--- Supplied data Enclosed Below ---

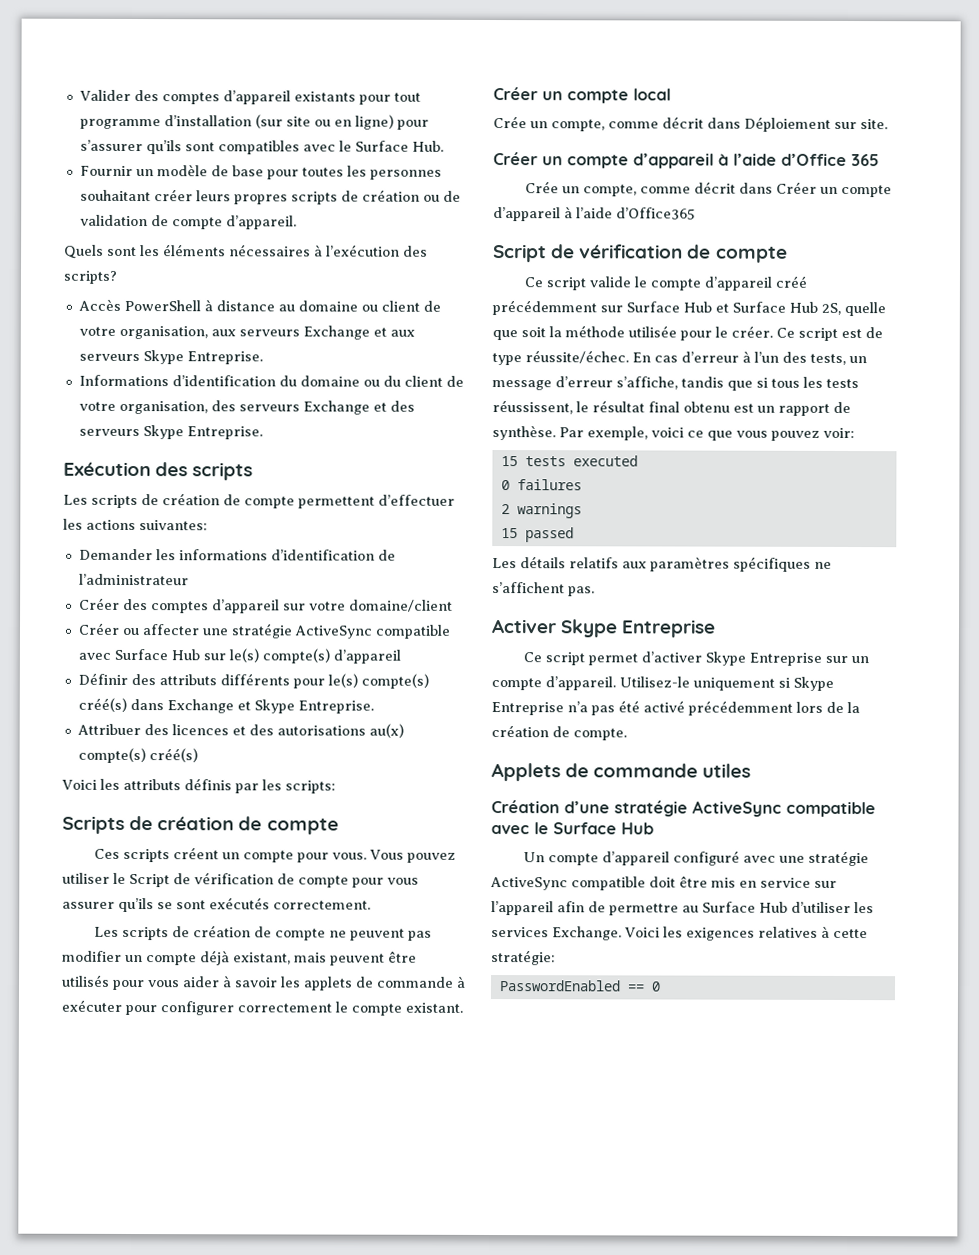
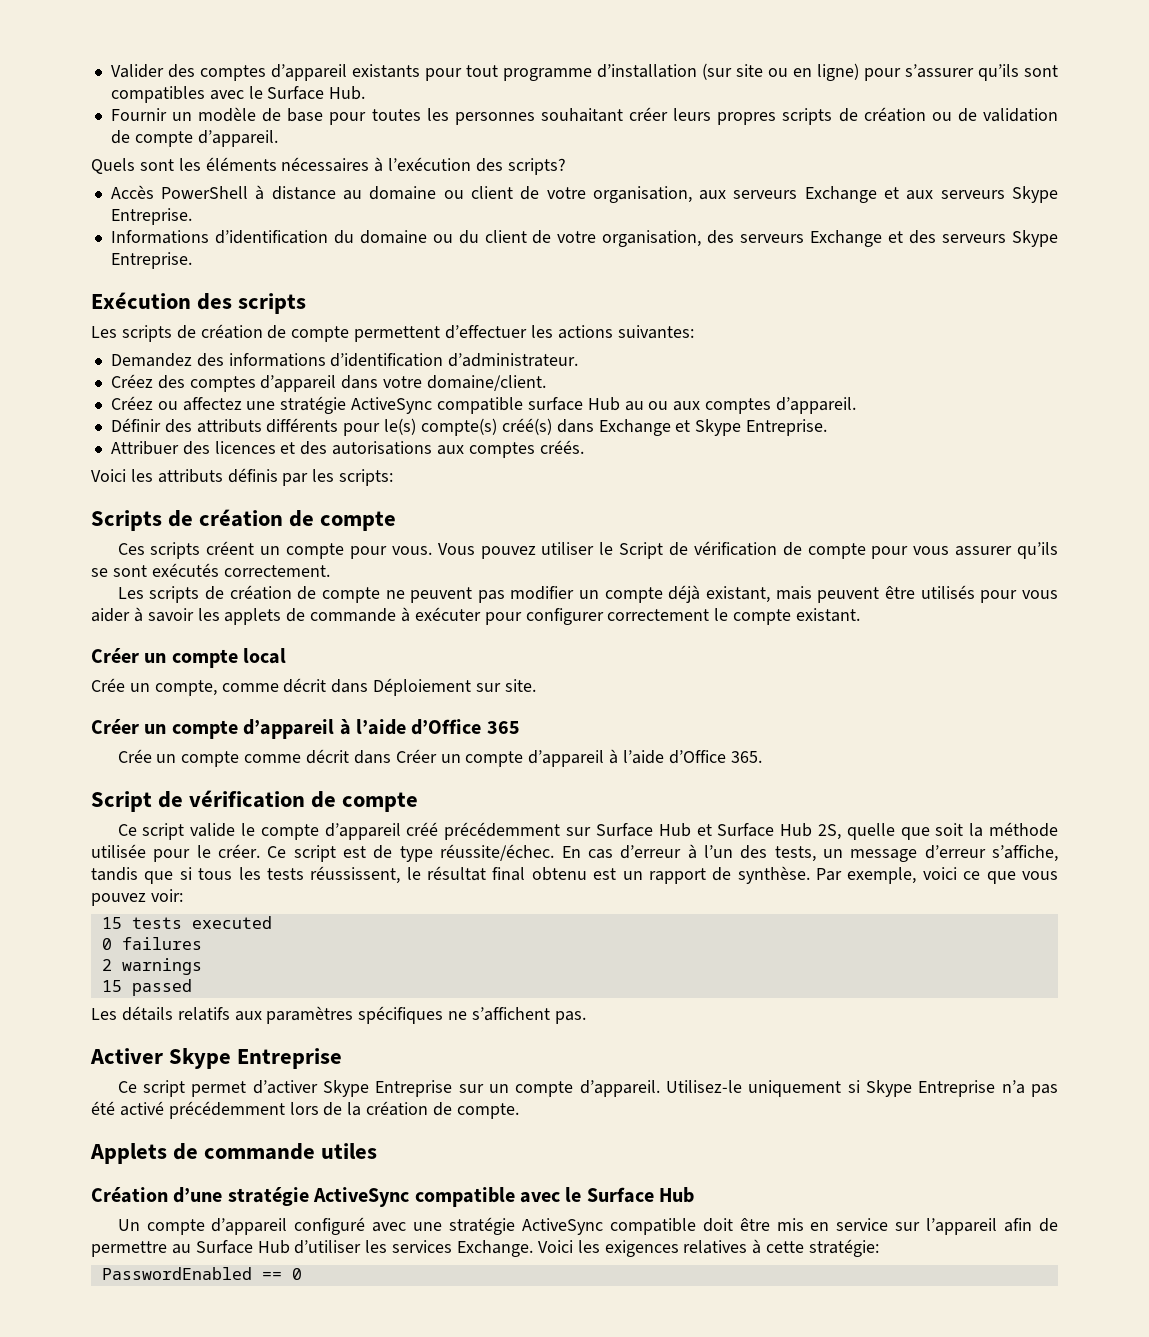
- Demander les informations d’identification de l’administrateur
- Créer des comptes d’appareil sur votre domaine/client
- Créer ou affecter une stratégie ActiveSync compatible avec Surface Hub sur le(s) compte(s) d’appareil
+ Demandez des informations d’identification d’administrateur.
+ Créez des comptes d’appareil dans votre domaine/client.
+ Créez ou affectez une stratégie ActiveSync compatible surface Hub au ou aux comptes d’appareil.
- Attribuer des licences et des autorisations au(x) compte(s) créé(s)
+ Attribuer des licences et des autorisations aux comptes créés.
- Crée un compte, comme décrit dans Créer un compte d’appareil à l’aide d’Office365
+ Crée un compte comme décrit dans Créer un compte d’appareil à l’aide d’Office 365.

--- End of Enclosed Supplied data ---

Once you find the line containing "aux comptes d’appareil.", copy it and every line after it through the end of the records, exactly as they stand.

+ Créez ou affectez une stratégie ActiveSync compatible surface Hub au ou aux comptes d’appareil.
- Attribuer des licences et des autorisations au(x) compte(s) créé(s)
+ Attribuer des licences et des autorisations aux comptes créés.
- Crée un compte, comme décrit dans Créer un compte d’appareil à l’aide d’Office365
+ Crée un compte comme décrit dans Créer un compte d’appareil à l’aide d’Office 365.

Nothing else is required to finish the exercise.